Builds an Axon model according to the given specification.

Options

:type - either a type or Axon.MixedPrecision policy to apply to the model

Example

spec = Bumblebee.configure(Bumblebee.Vision.ResNet, architecture: :base, embedding_size: 128)
model = Bumblebee.build_model(spec)

load_model(repository, opts \\ [])

@spec load_model(
  repository(),
  keyword()
) :: {:ok, model_info()} | {:error, String.t()}

Loads a pre-trained model from a model repository.

The model is downloaded and cached on your disk, use cache_dir/0 to find the location.

Parameters precision

On GPUs computations that use numeric type of lower precision can be faster and use less memory, while still providing valid results. You can configure the model to use particular type by passing the :type option, such as :bf16.

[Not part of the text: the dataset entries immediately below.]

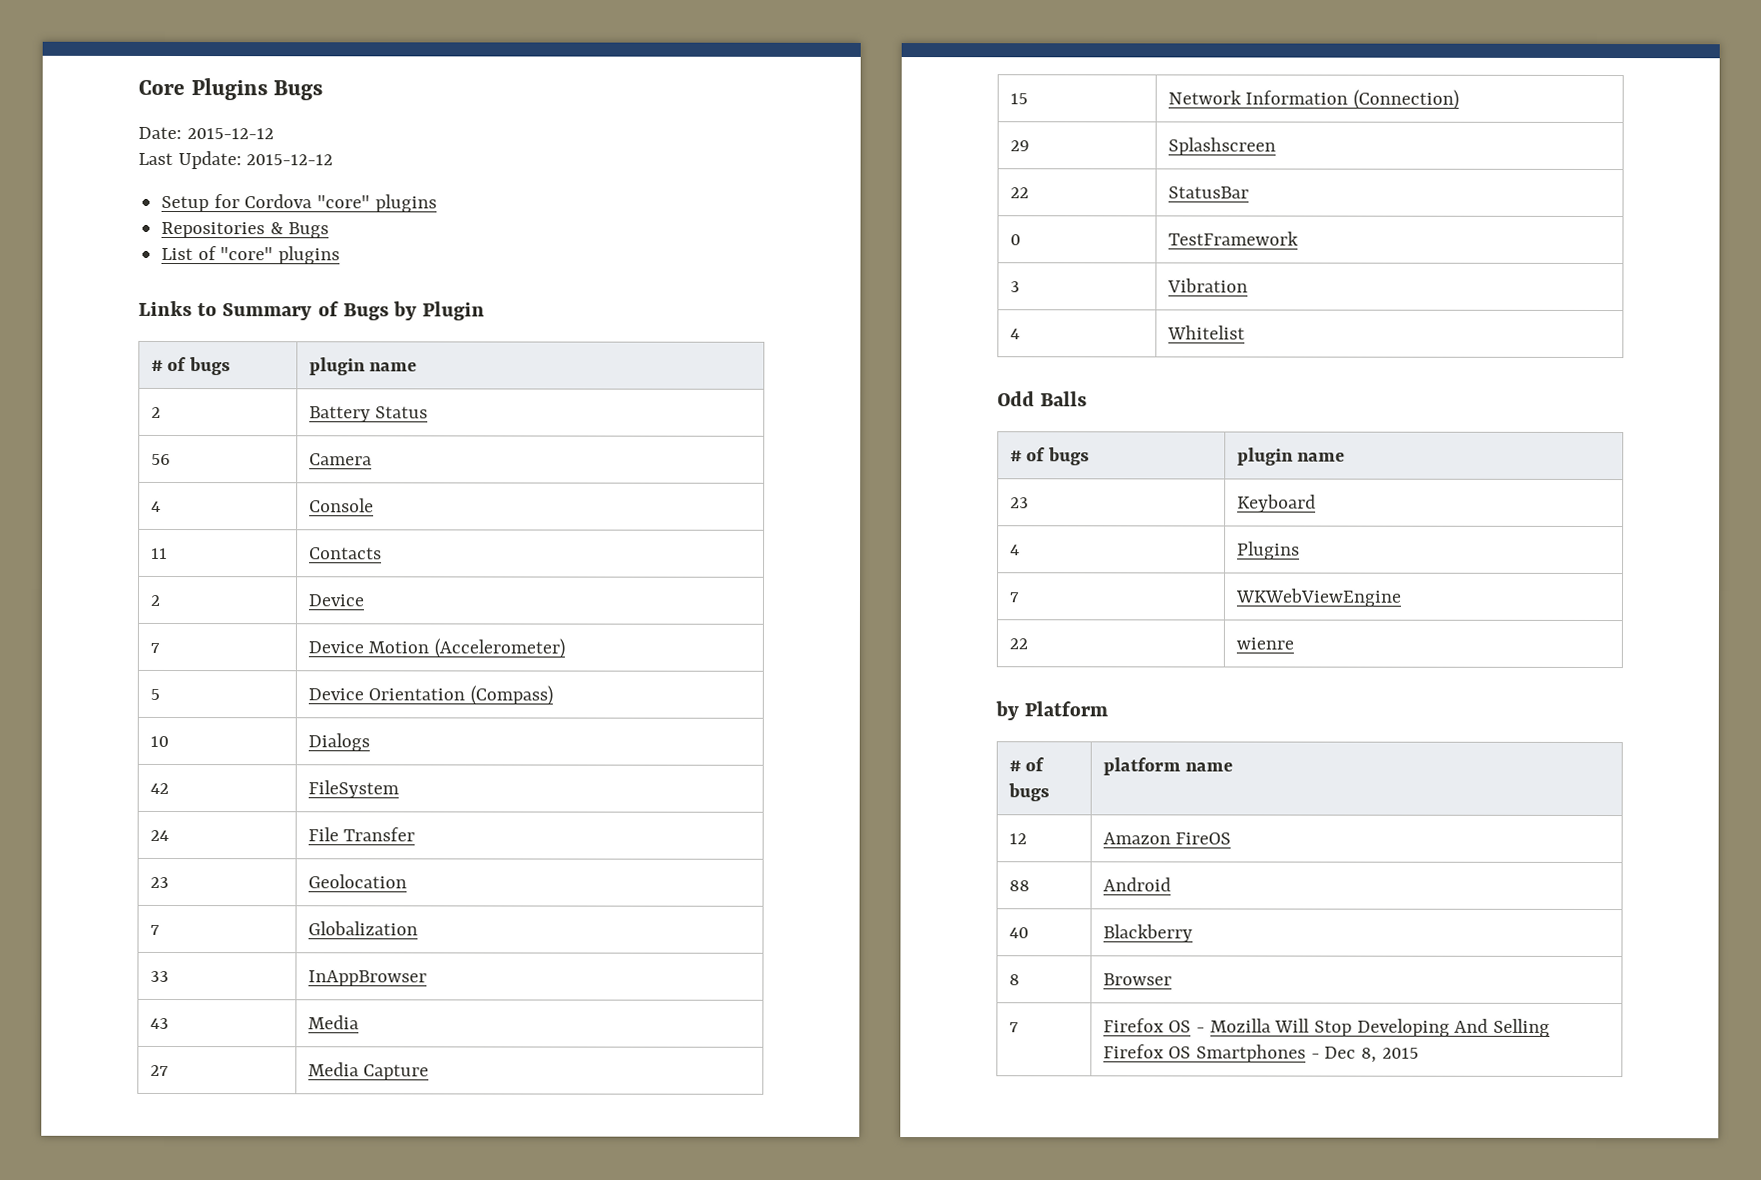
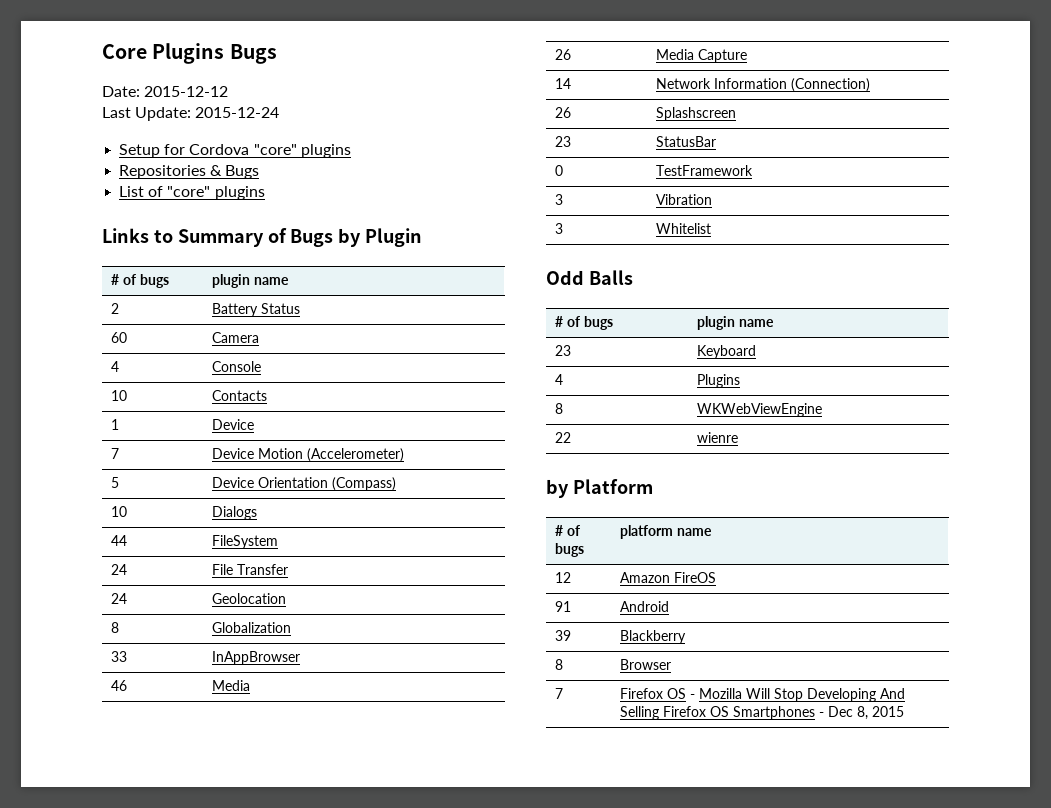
- Last Update: 2015-12-12
+ Last Update: 2015-12-24
- 56 | Camera
+ 60 | Camera
- 11 | Contacts
+ 10 | Contacts
- 2 | Device
+ 1 | Device
- 42 | FileSystem
+ 44 | FileSystem
- 23 | Geolocation
+ 24 | Geolocation
- 7 | Globalization
+ 8 | Globalization
- 43 | Media
+ 46 | Media
- 27 | Media Capture
+ 26 | Media Capture
- 15 | Network Information (Connection)
+ 14 | Network Information (Connection)
- 29 | Splashscreen
+ 26 | Splashscreen
- 22 | StatusBar
+ 23 | StatusBar
- 4 | Whitelist
+ 3 | Whitelist
- 7 | WKWebViewEngine
+ 8 | WKWebViewEngine
- 88 | Android
+ 91 | Android
- 40 | Blackberry
+ 39 | Blackberry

Some repositories have multiple variants of the parameter files with different numeric types. The variant is usually indicated in the file extension and you can load a particular file by specifying :params_variant, or :params_filename. Note however that this does not determine the numeric type used for inference. The file type is relevant in context of download bandwidth and disk space. If you want to use a lower precision for inference, make sure to also specify :type.

Options

:spec - the model specification to use when building the model. By default the specification is loaded using load_spec/2
:spec_overrides - additional options to configure the model specification with. This is a shorthand for using load_spec/2, configure/2 and passing as :spec
:module - the model specification module. By default it is inferred from the configuration file, if that is not possible, it must be specified explicitly
:architecture - the model architecture, must be supported by :module. By default it is inferred from the configuration file
:params_variant - when specified, instead of loading parameters from "<name>.<ext>", loads from "<name>.<variant>.<ext>"
:params_filename - the file with the model parameters to be loaded
:log_params_diff - whether to log missing, mismatched and unused parameters. By default diff is logged only if some parameters cannot be loaded
:backend - the backend to allocate the tensors on. It is either an atom or a tuple in the shape {backend, options}
:type - either a type or Axon.MixedPrecision policy to apply to the model. Passing this option automatically casts parameters to the desired type

Examples

By default the model type is inferred from configuration, so loading is as simple as:

{:ok, resnet} = Bumblebee.load_model({:hf, "microsoft/resnet-50"})
%{model: model, params: params, spec: spec} = resnet

You can explicitly specify a different architecture, in which case matching parameters are still loaded:

{:ok, resnet} = Bumblebee.load_model({:hf, "microsoft/resnet-50"}, architecture: :base)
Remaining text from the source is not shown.